Carte blanche: «Nous avons besoin de meilleurs mots pour le climat»

Carte blanche: «Nous avons besoin de meilleurs mots pour le climat»

Les mots que nous employons ne sont pas neutres. Ils peuvent refléter le réel ou le travestir. Ils peuvent permettre ou empêcher l’action face au réel. Ils peuvent opprimer, aliéner, ou au contraire éclairer et libérer. Il y a les mots des opprimés et les mots des oppresseurs. Les mots des scientifiques et les mots des propagandistes. Les mots des citoyens et les mots des politiques. Et entre les deux, les mots des journalistes.

Notre pensée est faite de mots. Les mots traduisent notre humanité et le réel qui nous entoure. Il est impossible de penser adéquatement sans forger et utiliser les mots adéquats. Sans pensée adéquate et sans discours adéquat, pas d’action adéquate. De nouveaux mots ont permis de révolutionner la pensée humaine. Et donc son action. Or nous avons besoin d’une révolution de la pensée et de l’action collective pour répondre à l’urgence climatique de manière solidaire.

Le choix des mots

C’est pourquoi nous ne pouvons espérer une action sociétale et politique adéquate en matière de climat, si nous continuons à employer des mots inadéquats, des mots qui nous aliènent, qui nous paralysent, qui nous aveuglent, qui nous illusionnent.

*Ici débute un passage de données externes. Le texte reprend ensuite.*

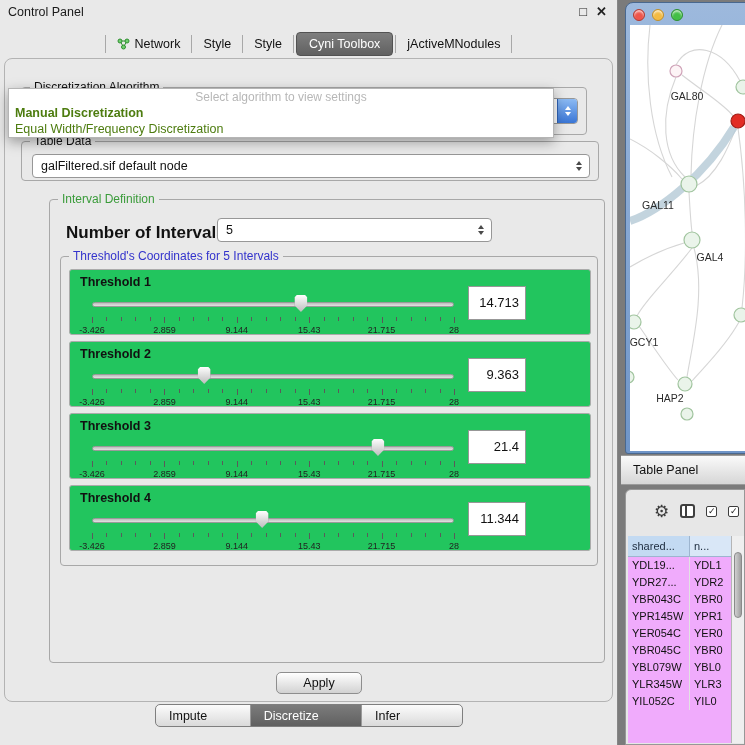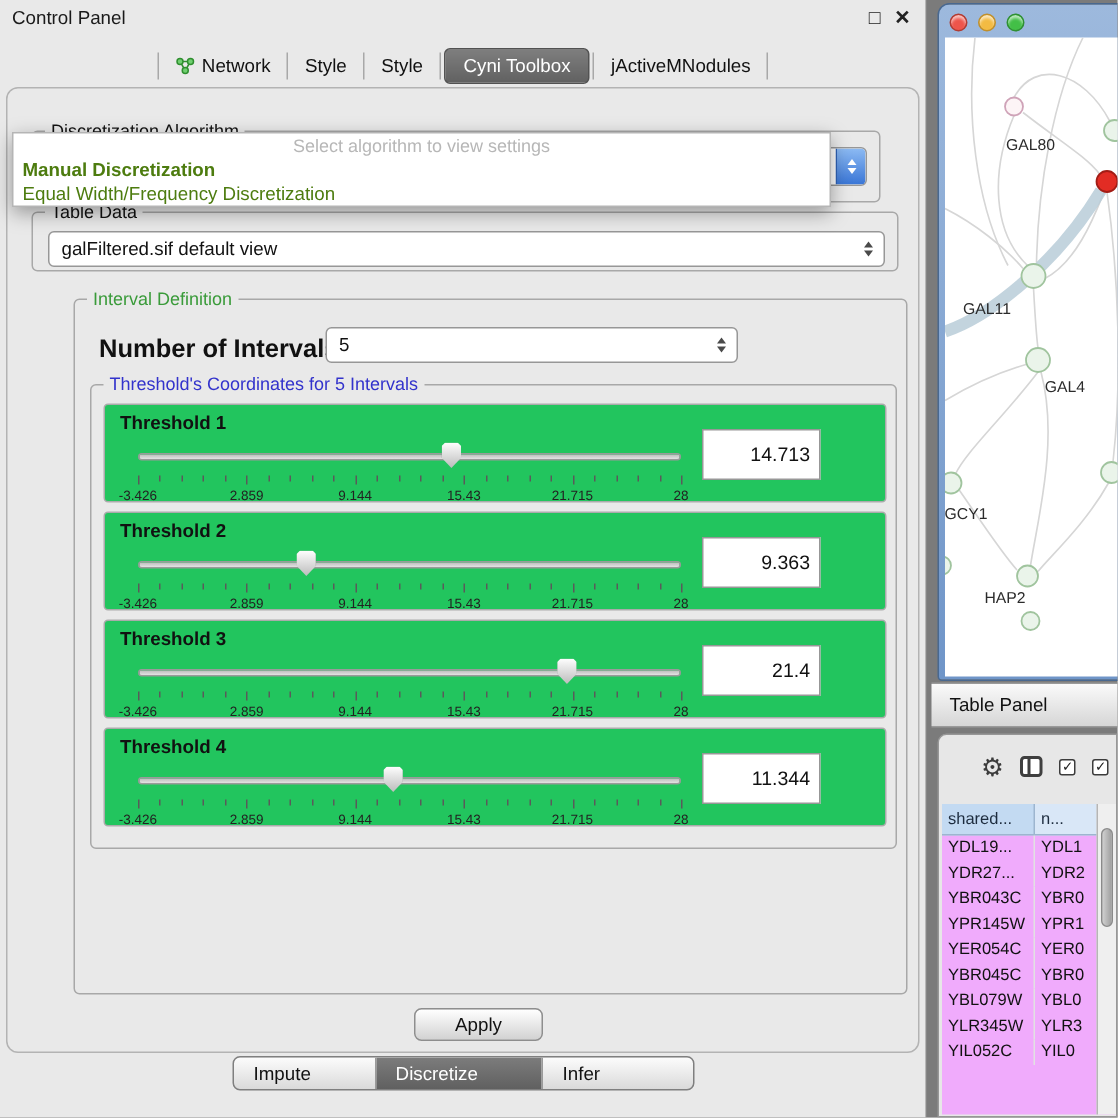--- a/index.html
+++ b/index.html
@@ -201,7 +201,7 @@
     <div class="group td-group">
       <span class="group-title">Table Data</span>
       <div class="combo combo-td">
-        <span class="val">galFiltered.sif default view</span>
+        <span class="val">galFiltered.sif default node</span>
         <span class="stepper">
           <span class="arrow-up"></span>
             <span class="arrow-down"></span>

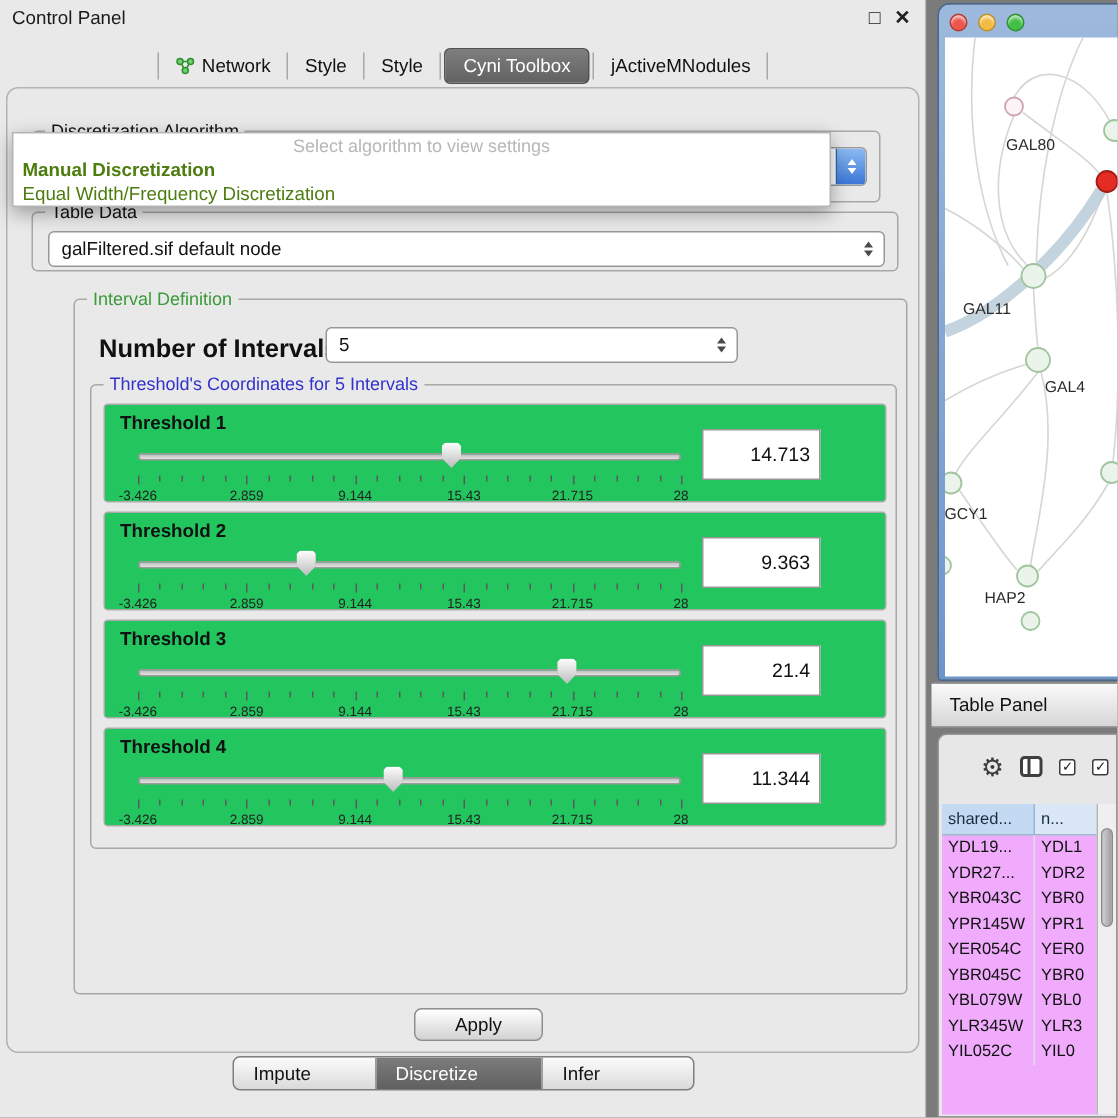--- a/index.html
+++ b/index.html
@@ -71,7 +71,7 @@
   .tick.minor { height:4px; } .tick.major { height:6px; }
   .tick-labels { position:absolute; left:0; right:0; top:33px; height:10px; font-size:9px; color:#222; }
   .tick-label { position:absolute; transform:translateX(-50%); white-space:nowrap; }
-  .value-box { position:absolute; left:398px; top:16px; width:79px; height:34px; background:#fff;
+  .value-box { position:absolute; left:398px; top:16px; width:58px; height:34px; background:#fff;
     border:1px solid #979797; font-size:13px; color:#111; text-align:right; line-height:32px; padding-right:6px; }
 
   

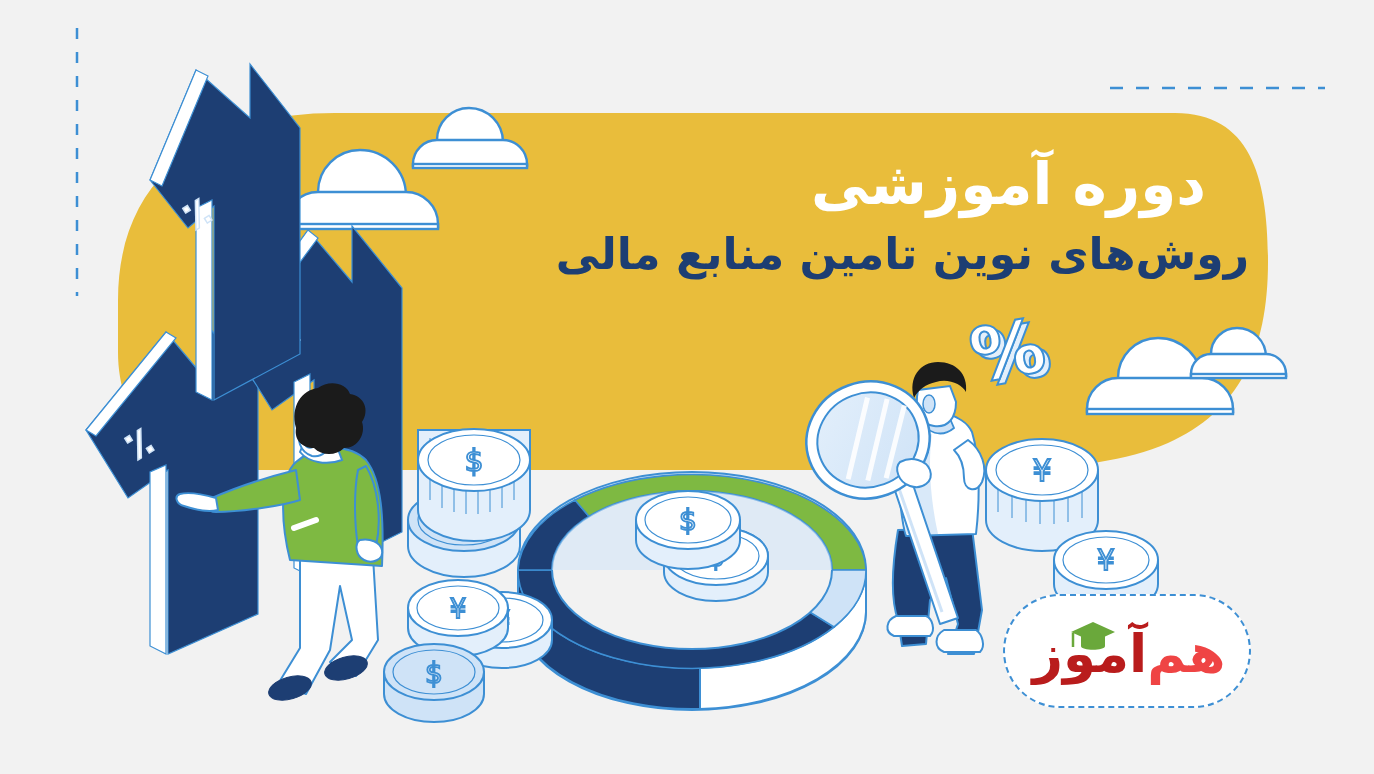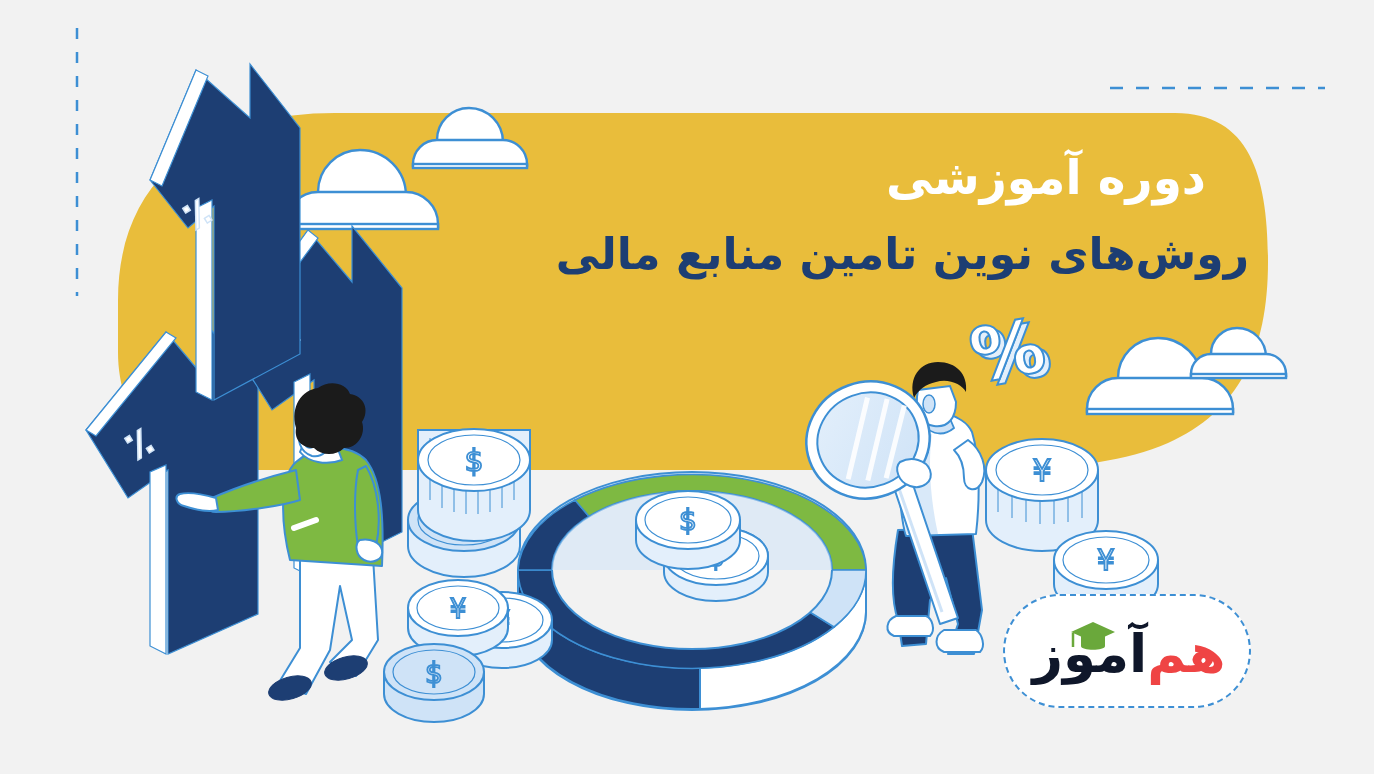--- a/index.html
+++ b/index.html
@@ -23,7 +23,7 @@
   }
   #kicker{
     right:168px;top:150px;
-    font-size:47px;
+    font-size:58px;
     color:#ffffff;
   }
   #headline{

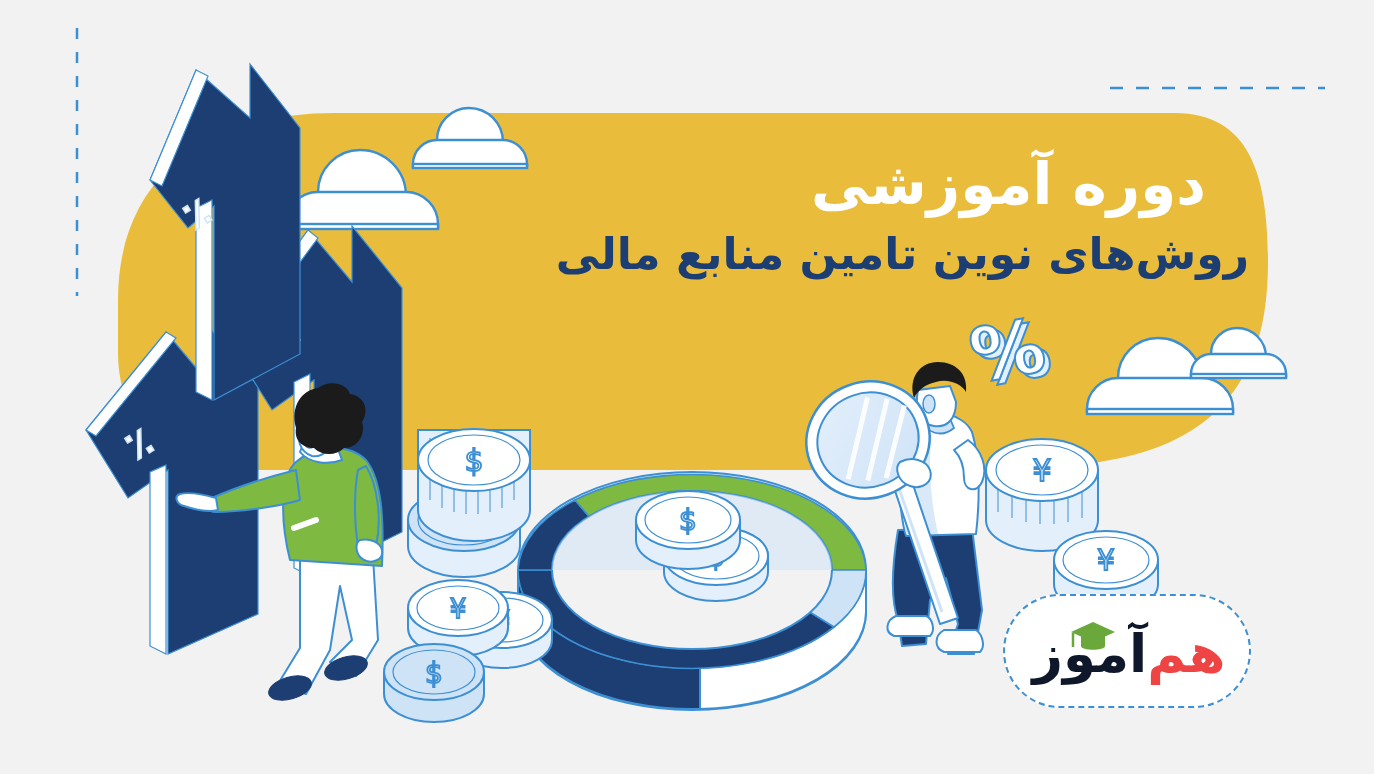--- a/index.html
+++ b/index.html
@@ -55,7 +55,7 @@
     letter-spacing:-2px;
   }
   #logo-ham{color:#ef4444;}
-  #logo-amooz{color:#0f172a;}
+  #logo-amooz{color:#b91c1c;}
 </style>
 </head>
 <body>

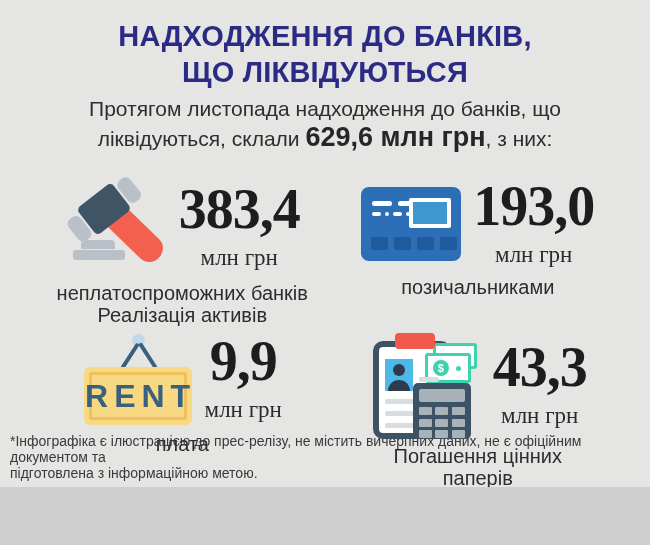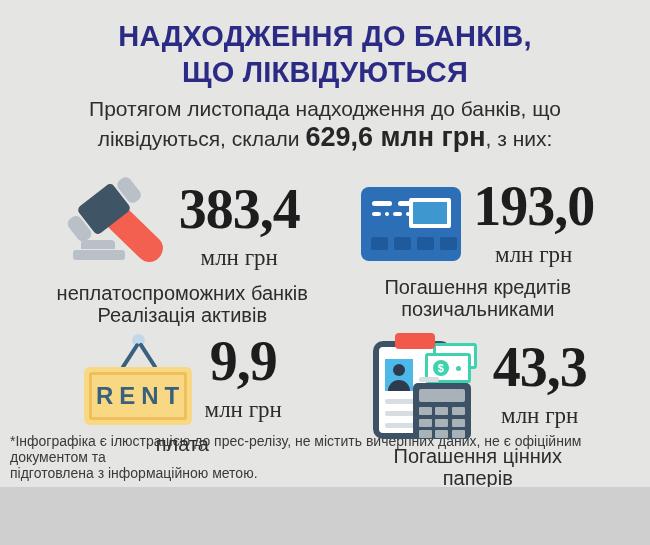--- a/index.html
+++ b/index.html
@@ -196,7 +196,6 @@
         </div>
       </div>
       <div class="stat-label">
-        <div>Погашення кредитів</div>
         <div>позичальниками</div>
       </div>
     </div>

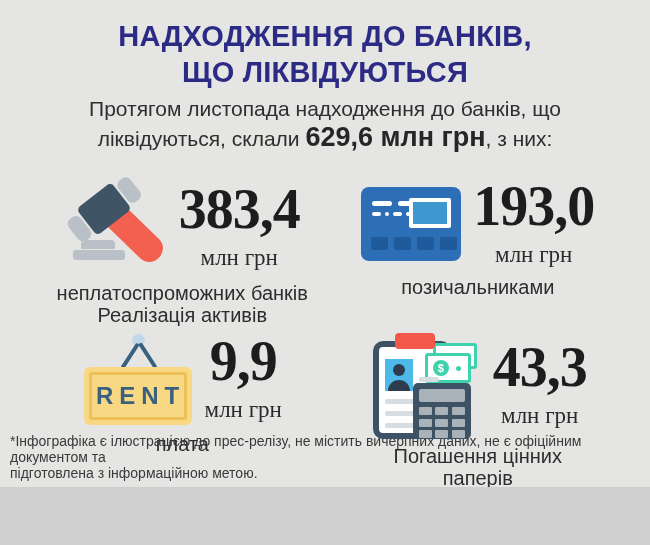--- a/index.html
+++ b/index.html
@@ -86,7 +86,7 @@
   }
   .rent-frame { position:absolute; inset:5px; border:3px solid #eec05c; border-radius:3px; }
   .rent-text {
-    position:relative; color:#39607f; font-weight:bold; font-size:24px;
+    position:relative; color:#39607f; font-weight:bold; font-size:32px;
     letter-spacing:6px; text-indent:6px;
   }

Il appartient donc à ceux qui veulent respecter le principe de réalité, il appartient aux citoyens, aux activistes, aux journalistes et aux politiques de dire le réel avec les mots adéquats, afin de permettre l’action adéquate.

Des activistes ont bloqué ce 22 juin la rue devant les bureaux du New York Times, le plus grand journal international américain, afin d’exiger que les journalistes cessent d’utiliser des mots euphémistes et paralysants pour décrire l’urgence climatique scientifiquement avérée (je souligne) :

« Les protestataires ont (…) escaladé les arbres autour du quartier général du Times et ont déroulé une bannière qui encourage l’usage de la phrase “urgence climatique” plutôt que “changement climatique”. (…) Ils ont déclaré : “Nous voulons que le New York Times et les autres médias traitent le changement climatique comme la crise dont il s’agit. (…) C’est une crise de la sécurité publique à l’échelle mondiale.

Une porte-parole du New York Times leur a répondu : « Il n’y a pas d’organisation de presse nationale qui dévoue plus de temps, de staff et de ressources que le New York Times, pour produire une couverture des faits grâce à de profondes investigations, afin d’aider les lecteurs à comprendre le changement climatique. »

Le New York Times n’a semble-t-il pas bien compris que les protestataires ne critiquaient pas les efforts méritoires de ce journal, mais le choix des mots que ses journalistes emploient !

Le Guardian, le plus grand journal international britannique, a ainsi décidé récemment de modifier ses guidelines de rédaction pour ses journalistes dans leurs articles à propos du climat. Au lieu de parler de « changement climatique », il leur recommande de parler d’« urgence climatique », « crise climatique » ou « rupture climatique ». Au lieu de parler de « réchauffement climatique », il recommande de parler de « réchauffage climatique ».

On peut ainsi tracer l’origine historique du mot « changement climatique », en faire l’archéologie et enquêter sur l’emploi des mots par les acteurs pour décrire le phénomène sous-jacent. On peut essayer de comprendre pourquoi certains acteurs emploient certains mots, et d’autres, d’autres mots. Pourquoi on a forgé cette année le mot « écoréalisme » par exemple, et qui a forgé ce mot ? Quoi de mieux pour doucher l’action collective, rassurer nos bas instincts d’autruches et neutraliser le sentiment adéquat d’urgence qui seul permet la mobilisation de tous, que de parler d’un pseudo « réalisme »…

Nous expliquerons bientôt dans un essai pourquoi nous avons décidé de forger l’expression explicite d’« Etat d’urgence environnemental ». Ceci afin que les mots employés par nous et par les journalistes reflètent davantage la réalité scientifique du phénomène d’urgence climatique, et la nécessité que l’Etat se hisse à la hauteur de cette urgence environnementale.

Afin que nous cessions tous de faire l’autruche.

Les mots, c’est de la science et aussi de la politique. Utilisons les bons mots pour garantir notre (sur)vie à tous.